(About this exercise) Exactly the lines from the one containing "flex-direction: row ->" through the one containing "text-decoration: none ->" in the listing below are to be copied, with the pictures left out.

(The data)
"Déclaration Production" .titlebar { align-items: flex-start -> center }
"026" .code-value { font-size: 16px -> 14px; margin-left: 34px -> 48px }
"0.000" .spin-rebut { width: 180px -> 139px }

---

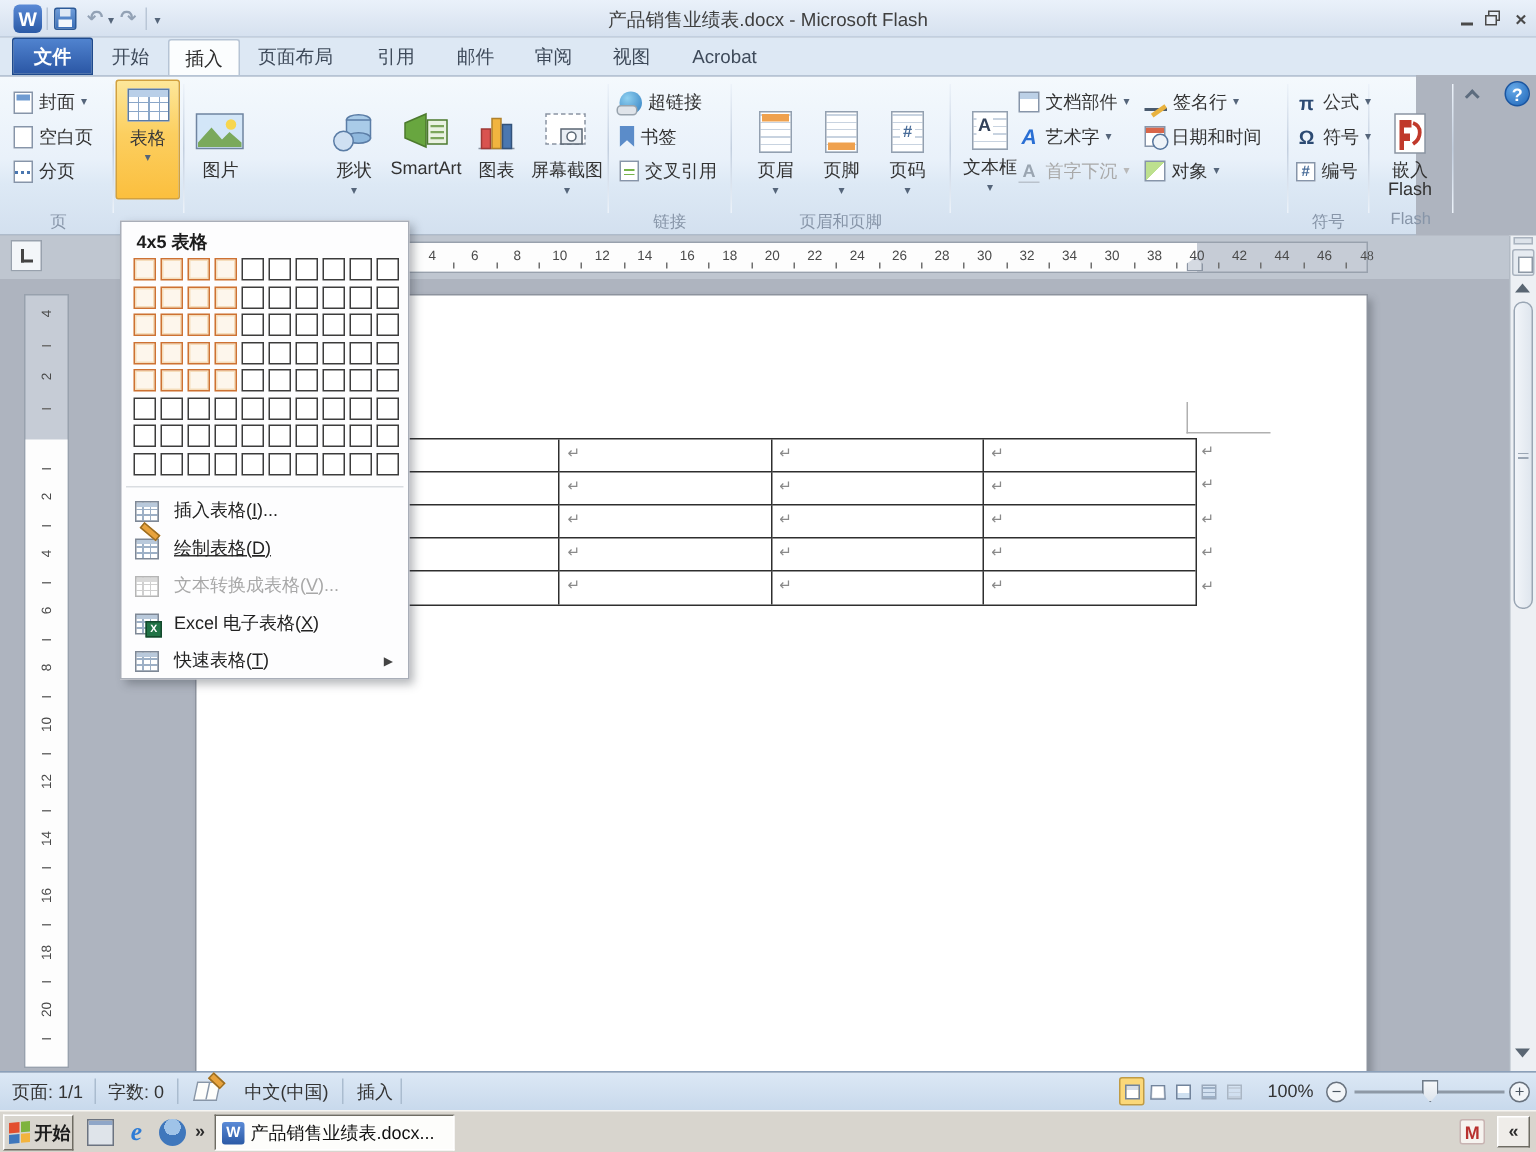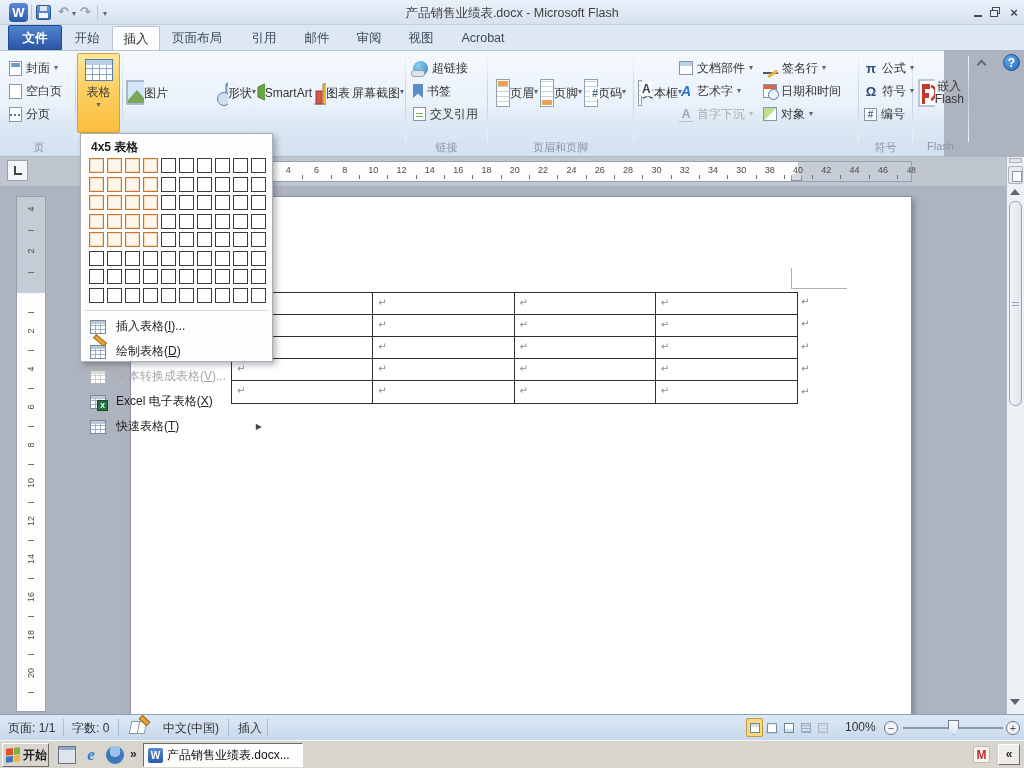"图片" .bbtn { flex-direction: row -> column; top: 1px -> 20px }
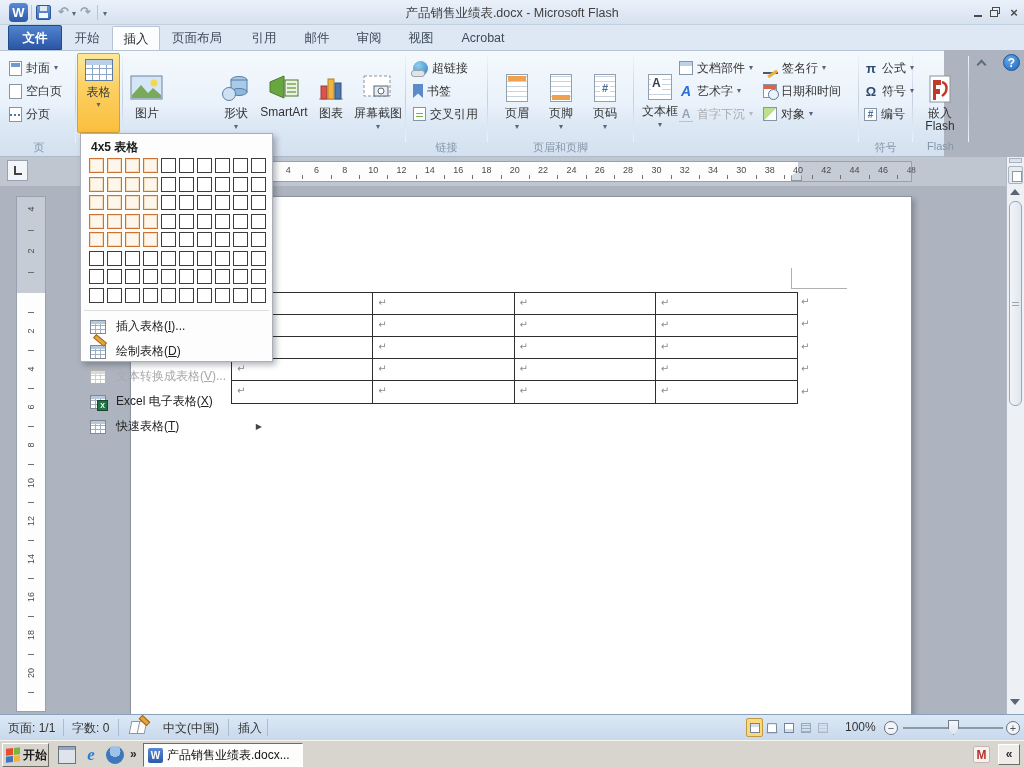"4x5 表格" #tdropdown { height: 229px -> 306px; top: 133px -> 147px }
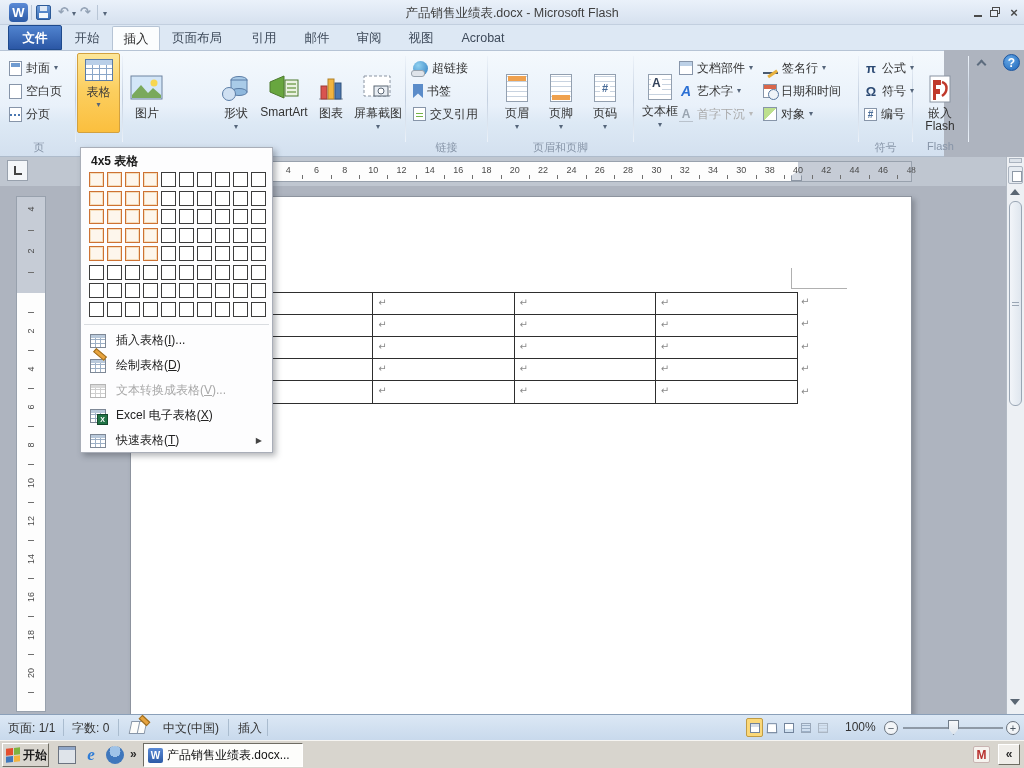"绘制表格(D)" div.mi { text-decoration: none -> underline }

(Solution to this task)
"图片" .bbtn { flex-direction: row -> column; top: 1px -> 20px }
"4x5 表格" #tdropdown { height: 229px -> 306px; top: 133px -> 147px }
"绘制表格(D)" div.mi { text-decoration: none -> underline }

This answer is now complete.